DATA SHOWN:
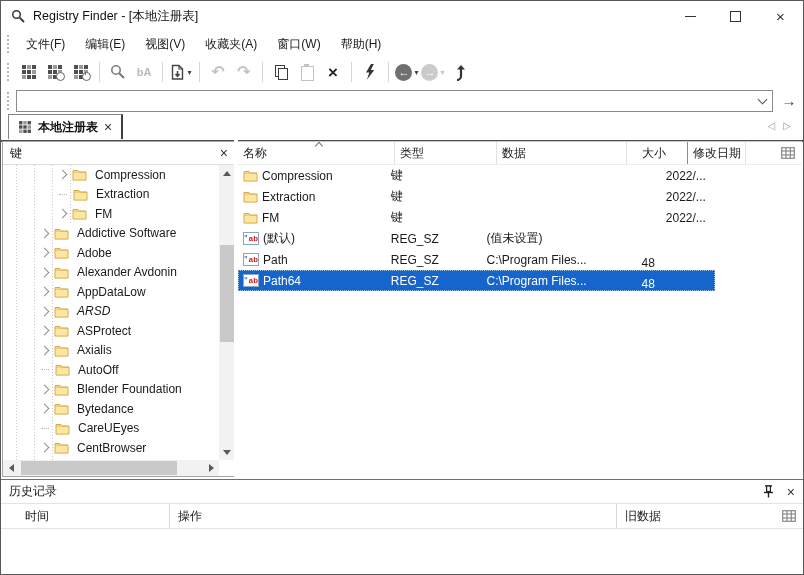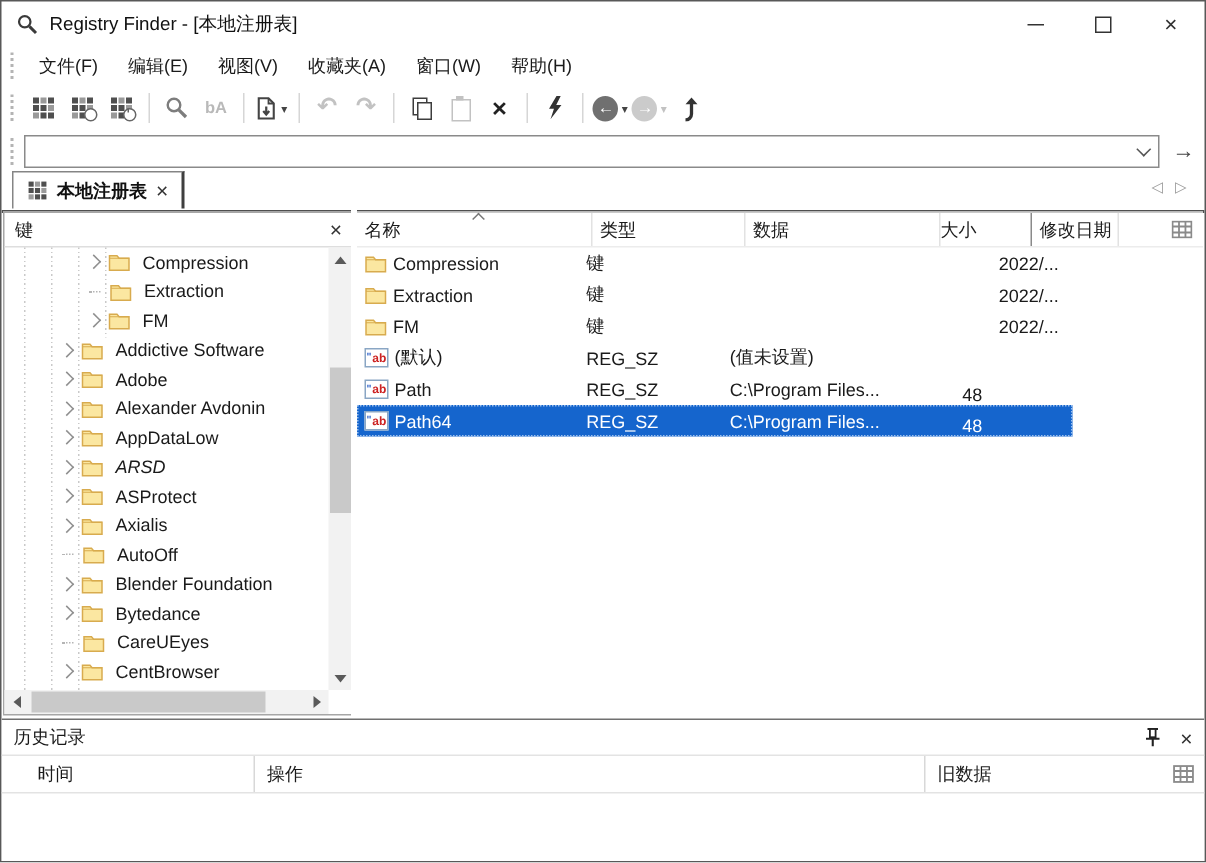--- a/index.html
+++ b/index.html
@@ -80,33 +80,33 @@
   .tri.down{border-left:4px solid transparent;border-right:4px solid transparent;border-top:5px solid #5a5a5a;}
   .tri.left{border-top:4px solid transparent;border-bottom:4px solid transparent;border-right:5px solid #5a5a5a;}
   .tri.right{border-top:4px solid transparent;border-bottom:4px solid transparent;border-left:5px solid #5a5a5a;}
   .vthumb{position:absolute;left:1px;right:1px;top:27%;height:33%;background:#c9c9c9;}
   .hthumb{position:absolute;top:1px;bottom:1px;left:18px;width:156px;background:#c9c9c9;}
   .splitter{position:absolute;left:233px;top:0;width:4px;bottom:0;background:#fff;}
   .valpanel{position:absolute;left:237px;top:1px;right:1px;bottom:2px;border-top:1px solid #c9c9c9;background:#fff;}
   .vhead{height:22px;display:flex;align-items:stretch;position:relative;border-bottom:1px solid #ececec;}
   .hcell{display:flex;align-items:center;padding-left:5px;border-right:1px solid #e2e2e2;color:#1a1a1a;position:relative;}
   .c-name{width:151px;}.c-type{width:96px;}.c-data{width:124px;}
-  .c-size{width:54px;justify-content:flex-start;padding-right:6px;padding-left:0;}
+  .c-size{width:54px;justify-content:center;padding-right:6px;padding-left:0;}
   .c-mod{width:52px;}
   .hcell.c-size{border-right:1px solid #8a8a8a;}
   .hcell.c-mod{border-right:1px solid #e2e2e2;}
   .sort-caret{position:absolute;top:1px;left:50%;width:5px;height:5px;border-left:1.2px solid #777;border-top:1.2px solid #777;transform:rotate(45deg);}
   .grid-ic{position:absolute;right:7px;top:5px;}
   .vbody .vrow{height:21px;display:flex;align-items:stretch;}
   .vmain{display:flex;width:477px;align-items:stretch;}
   .vcell{display:flex;align-items:center;padding-left:5px;overflow:hidden;white-space:nowrap;}
   .vcell.c-size{justify-content:flex-end;padding-right:6px;padding-left:0;align-items:flex-end;}
   .vrow.sel .vmain{color:#fff;outline:1px dotted #9cc0ee;outline-offset:-1px;}
   .regsz{width:14px;height:11px;border:1px solid #8aa6c4;background:#fff;display:flex;align-items:center;justify-content:center;
-    font-size:8px;font-weight:bold;color:#c22;flex:none;line-height:1;}
+    font-size:8px;font-weight:bold;color:#c22;flex:none;line-height:1;font-family:Liberation Mono, monospace;}
   .regsz::before{content:'"';color:#36c;font-size:7px;margin-right:0.5px;}
   .fold{flex:none;}
   .icon-gap{margin-right:4px;}
   
   .history{top:478px;left:0;right:0;bottom:0;border-top:1px solid #707070;background:#fff;}
   .hist-title{height:23px;display:flex;align-items:center;padding:0 8px;border-bottom:1px solid #e3e3e3;}
   .hist-title .ttl{flex:1;}
   .hist-tools{display:flex;align-items:center;gap:13px;}
   .hist-head{height:24px;display:flex;align-items:stretch;position:relative;border-bottom:1px solid #e3e3e3;}
   .hh{display:flex;align-items:center;padding-left:8px;border-right:1px solid #d8d8d8;}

EXERCISE PROMPT:
Working from the entries above, find every line in which the word "hcell" occurs and copy it.

ANSWER BELOW:
   .hcell{display:flex;align-items:center;padding-left:5px;border-right:1px solid #e2e2e2;color:#1a1a1a;position:relative;}
   .hcell.c-size{border-right:1px solid #8a8a8a;}
   .hcell.c-mod{border-right:1px solid #e2e2e2;}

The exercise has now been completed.